The patient in room 3 had turned forty-eight several times in his three years here and now stood at the nurses' counter and asked, "What time does the Zest begin?" When the nurse didn't respond, he pounded the desk and said, "The ship has come and I'm going nowhere. If you tell God, I'll die." When she just smiled, he started pacing back and forth, mumbling to himself. His speech was pressured, his mind was racing through a thousand brilliant ideas a second, and his stomach was growling because, convinced his stomach was in hell, he hadn't eaten in three days. He was euphoric, hallucinating with detail, and about five seconds from his next glass of cranberry juice-the nurses' syringe of choice.



By 10:15 a.m., the thirty-three-year-old patient in room 6 had not eaten his applesauce. Instead, he peered from around the bathroom door and eyed it with suspicion. He had been here seven years and was the last of the lithiumplus-three patients. He knew about the lithium, Tegretol, and Depakote, but he couldn't quite figure out where they were putting the 100 milligrams of Thorazine twice a day.
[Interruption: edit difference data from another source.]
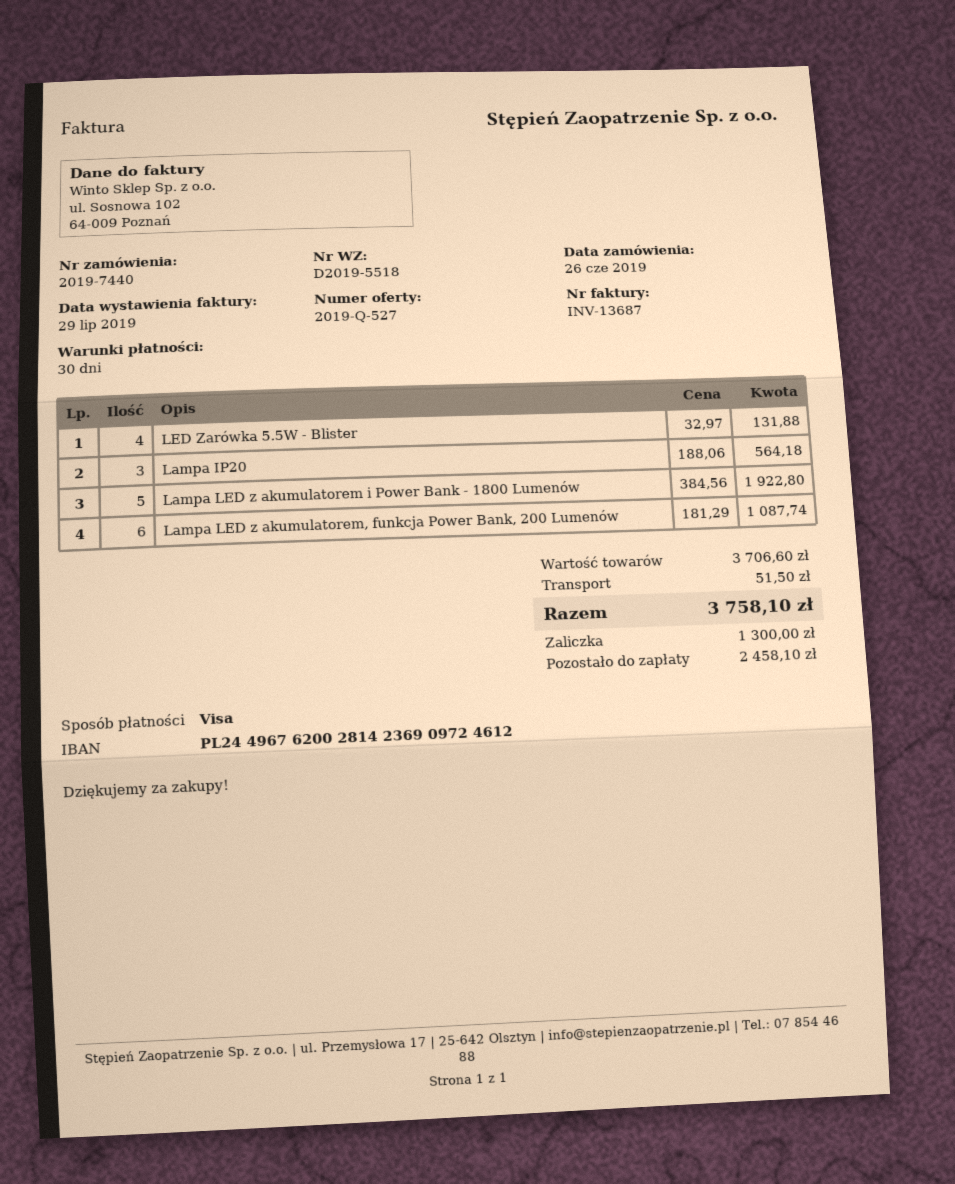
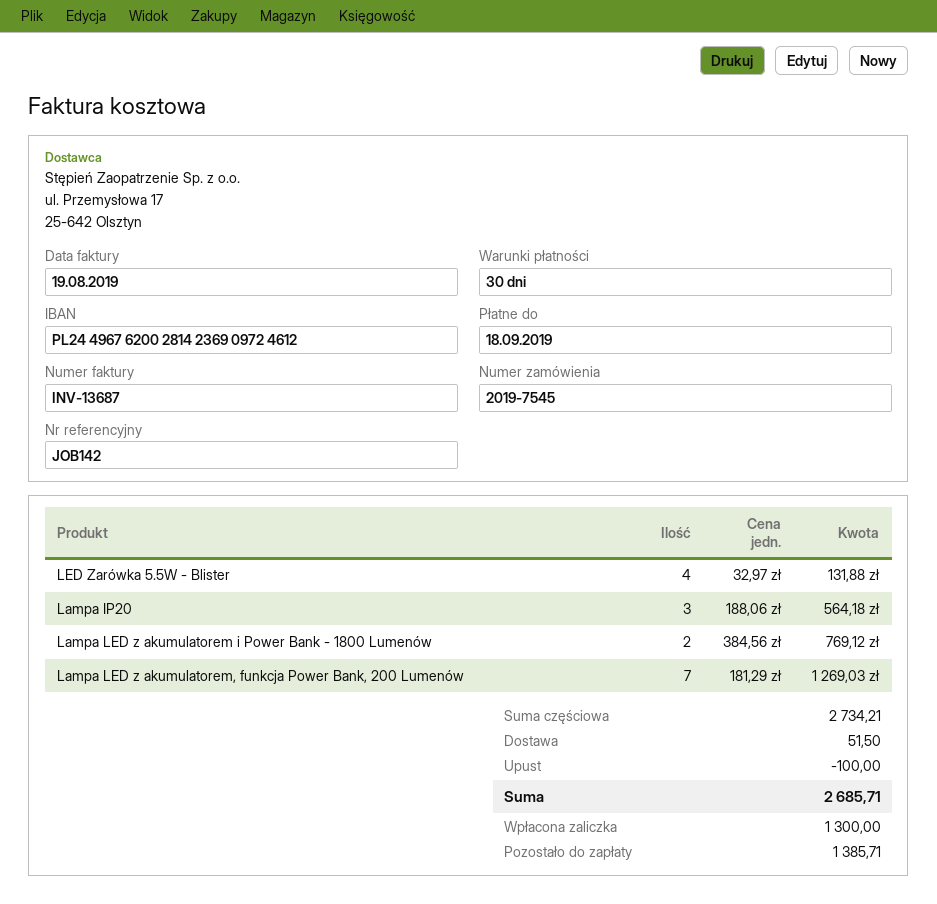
order number: 2019-7440 -> 2019-7545
invoice date: 2019-07-29 -> 2019-08-19
Lampa LED z akumulatorem i Power Bank - 1800 Lumenów: 5 x 384.56 = 1922.80 -> 2 x 384.56 = 769.12
Lampa LED z akumulatorem, funkcja Power Bank, 200 Lumenów: 6 x 181.29 = 1087.74 -> 7 x 181.29 = 1269.03
subtotal: 3706.60 -> 2734.21
discount: none -> 100.00
total: 3758.10 -> 2685.71
balance: 2458.10 -> 1385.71

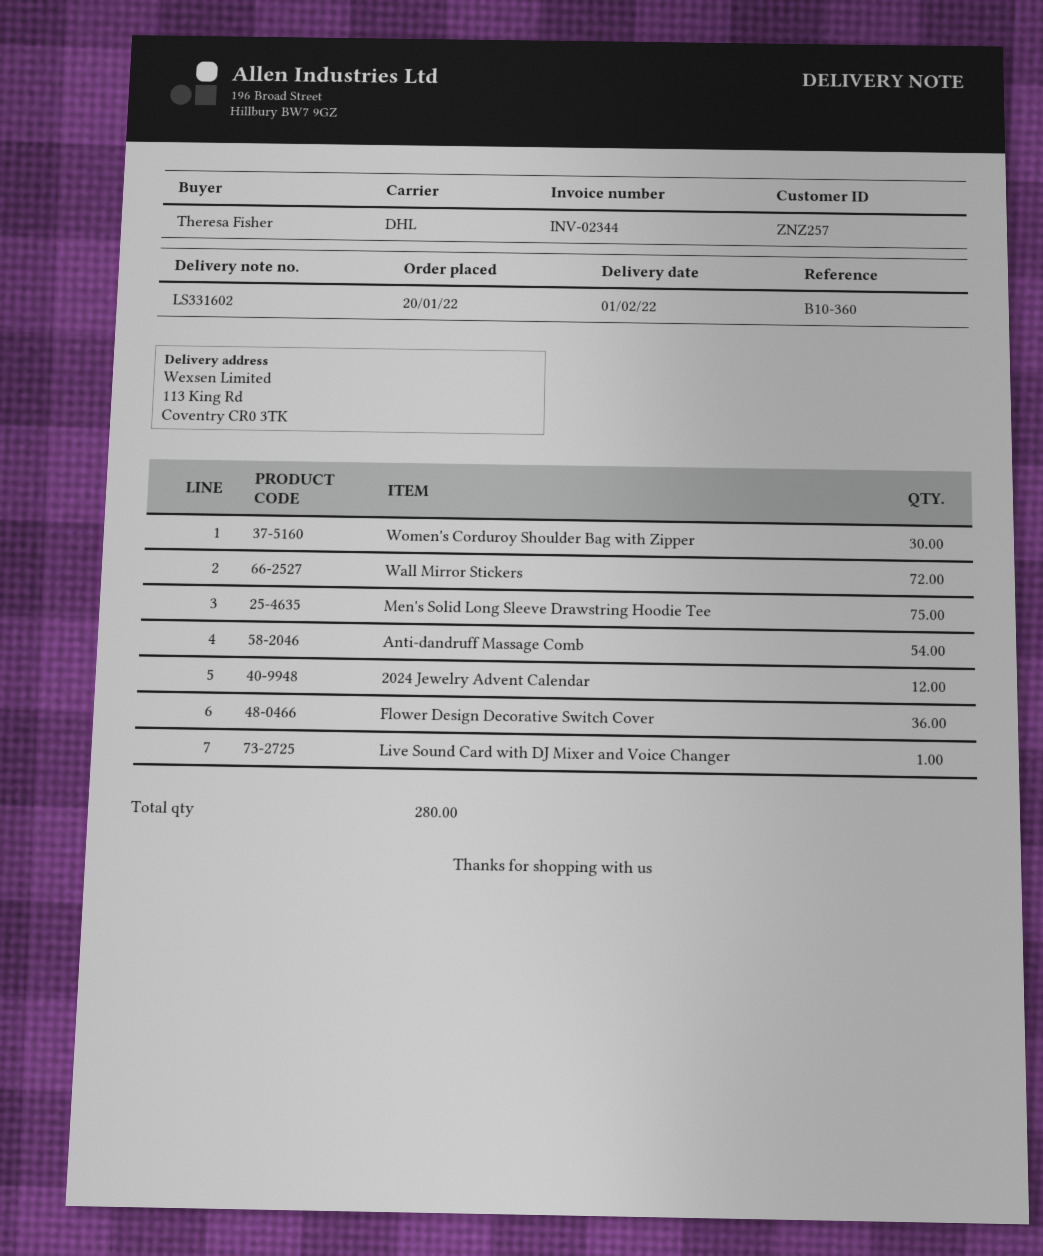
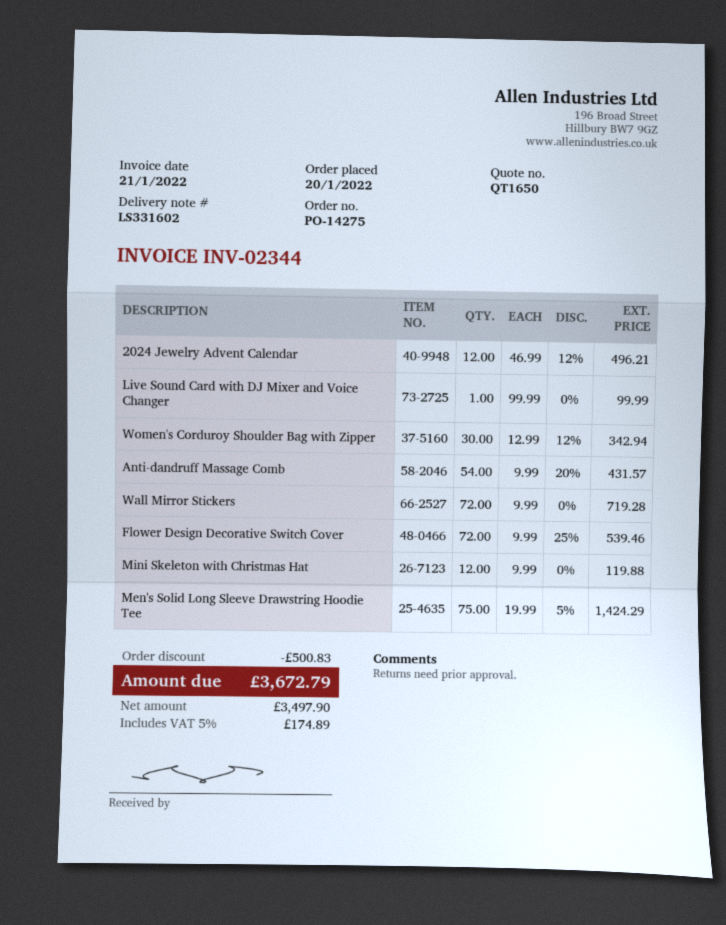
Flower Design Decorative Switch Cover: 36 -> 72
Mini Skeleton with Christmas Hat: none -> 12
He knew they were putting it somewhere, but in the last few months he had simply been too continually groggy to know where. After seven years in room 6, the staff here could pretty well predict that he would cycle seven to eight times a year. During those times, the patient had responded best to stepped-down doses of Thorazine over a two-week period. This had been explained to the patient several times, and he understood this, but that didn't mean he liked it.